Что касается темноты, то ее Елагин боялся всегда, хотя никому и никогда в этом не признавался. Боялся в пять лет, боялся в пятнадцать, боялся и теперь, когда ему стукнуло двадцать два.
Когда он задумал идти в спецназ, мать, склонная к прямым и категоричным формулировкам, сказала четко:
— Ты не продержишься там и года. Либо тебя с позором выгонят, либо…
— Либо что? — с вызовом спросил Василий.
— Либо убьют, — грустно продолжила мать.
От материных слов ему стало немного жутковато. Мысли о смерти пугали Елагина с детства. Однако отступать было нельзя.
— Не говори чепухи, — сердито сказал Василий матери. — По статистике, переходить каждый день дорогу в пять раз опаснее, чем служить в спецназе.
Отступать Елагин не собирался. Не затем он пять лет, по капле выдавливая из себя хилого заморыша, занимался боксом. Не затем он сам, добровольно, пошел служить в армию, хотя мать, будучи врачом, могла устроить ему освобождение. Не затем он два года лазил по сопкам в Ташанте, охраняя границу от косоглазых, и даже получил ранение в ногу — правда, легкое, но зато пулевое. И не затем отказался в свое время от скрипки, хотя педагоги пророчили ему блестящую музыкальную карьеру.
Он хотел быть мужчиной, и стал им. Выковал себя сам — свое тело, свою душу. И теперь не намерен был отступать.
— Я иду служить в спецназ, — заявил он матери. — Пойми, от таких предложений не отказываются. Их делают одному парню из сотни, если не из тысячи! И я оказался в числе избранных.
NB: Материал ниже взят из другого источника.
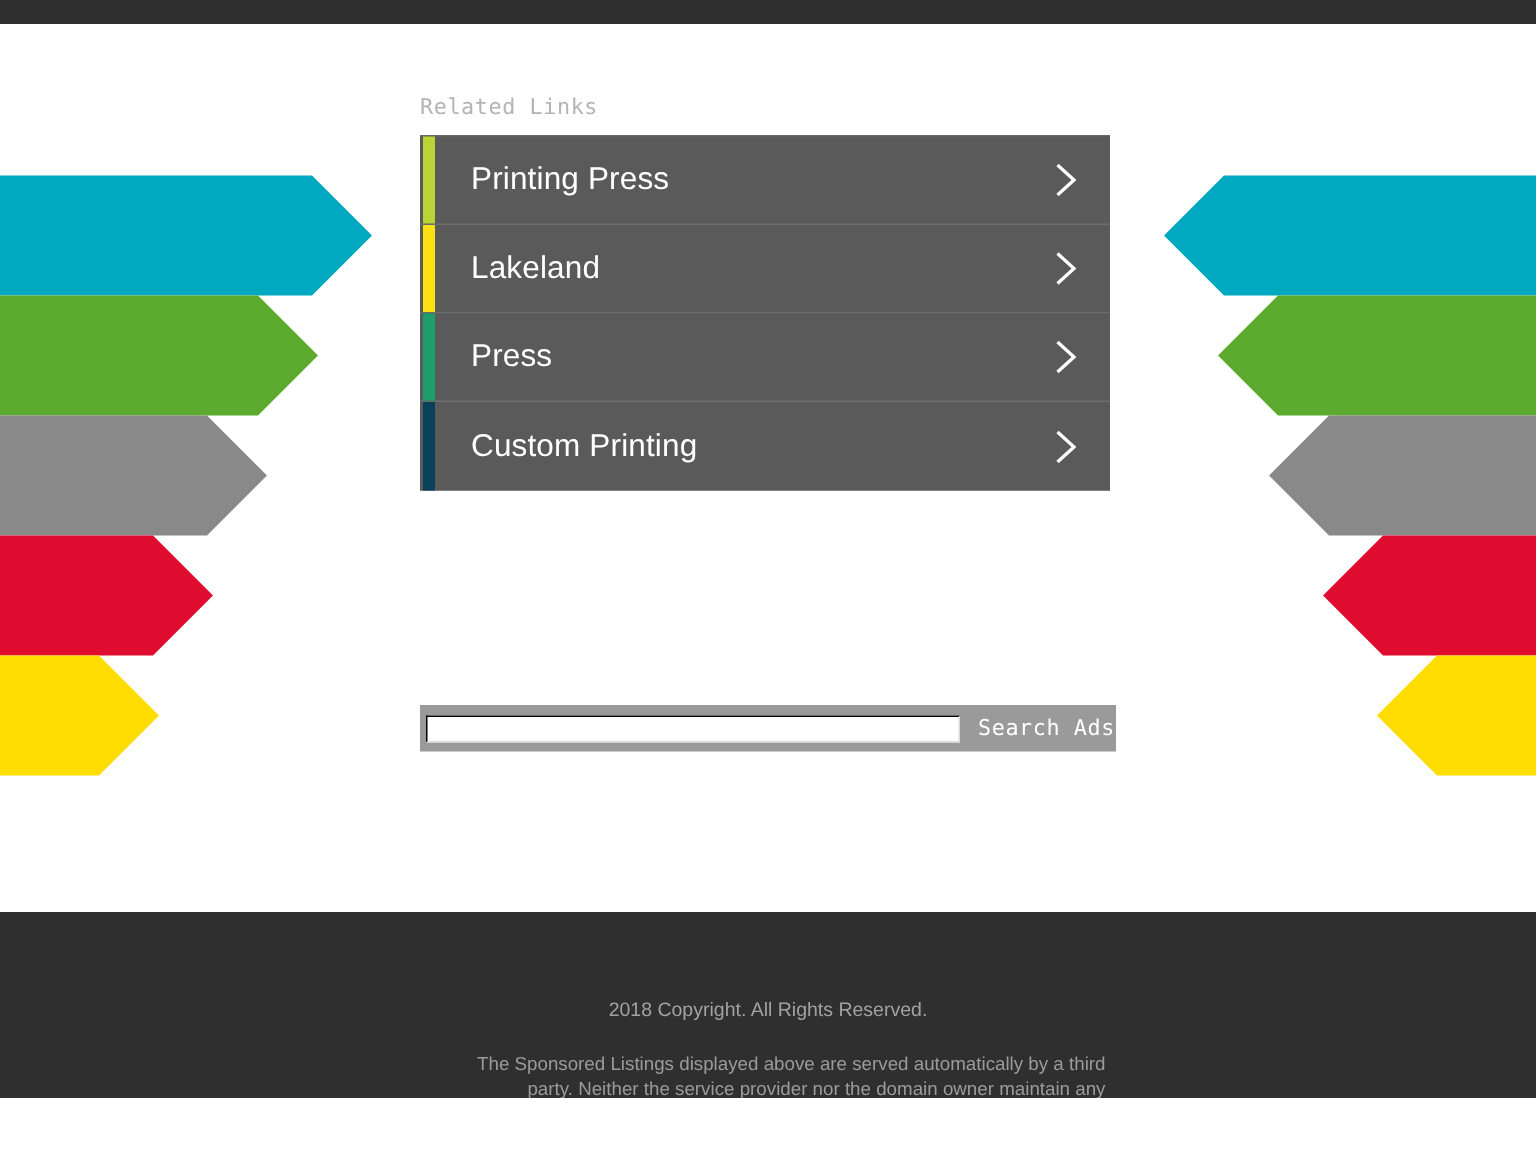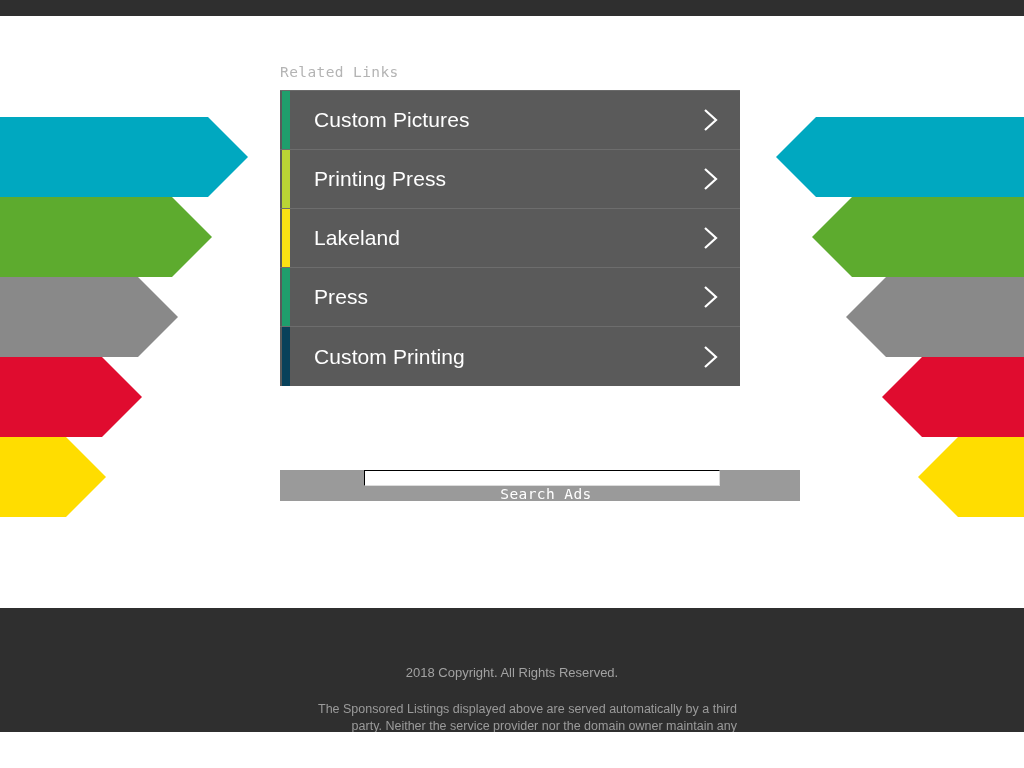"Custom Pictures" div.link-row { html: <div> <span></span> <span>Custom Pictures</span> <span> <svg> <polyline></polyline> </svg> </span> </div> -> none }
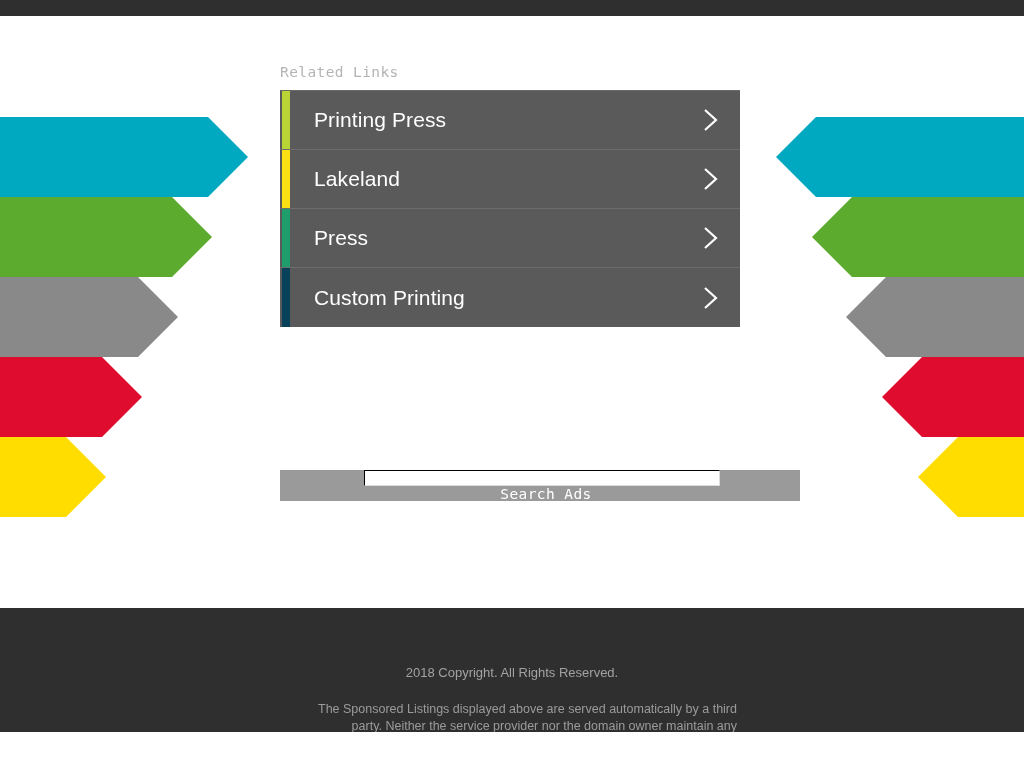"Search Ads" .search-bar { flex-direction: column -> none; width: 520px -> 464px }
Мать вздохнула, погладила сына по голове и грустно произнесла:
— Лучше бы ты охранял банк или магазин. Там все-таки безопасней.
«Банк или магазин, — подумал Елагин и усмехнулся. — Сказала бы она это тем ментам, которых в Тетрабанке в упор расстреляли грабители. А одного еще и похитили. Не хотел бы я быть на его месте. Вот это позор так позор».
Он поднял руку и посмотрел на часы.
Старлей и Петров скрылись в темноте минуты три назад и до сих пор не подали никакого знака или сигнала. Елагин ждал, напряженно вглядываясь во тьму, готовый в любой момент открыть огонь по врагу — кем бы тот ни был: человеком, гиеной или сказочным чудовищем.
Вдруг что-то щелкнуло у него за спиной. Елагин навострил уши и оглянулся. Кроме голой стены и торца бочки спецназовец ничего не увидел. Но тут снова послышался щелчок, на этот раз источник звука слегка переместился — Елагин готов был голову дать на отсечение, что переместился! Не видя противника и не зная, как поступить, Василий продолжал прислушиваться.
С полминуты он не слышал ничего, кроме тихой капели — вероятно, где-то недалеко из стены сочилась вода и падала на какой-нибудь камень или рельс. И вот наконец щелчок повторился. На этот раз он прозвучал совсем с другой стороны.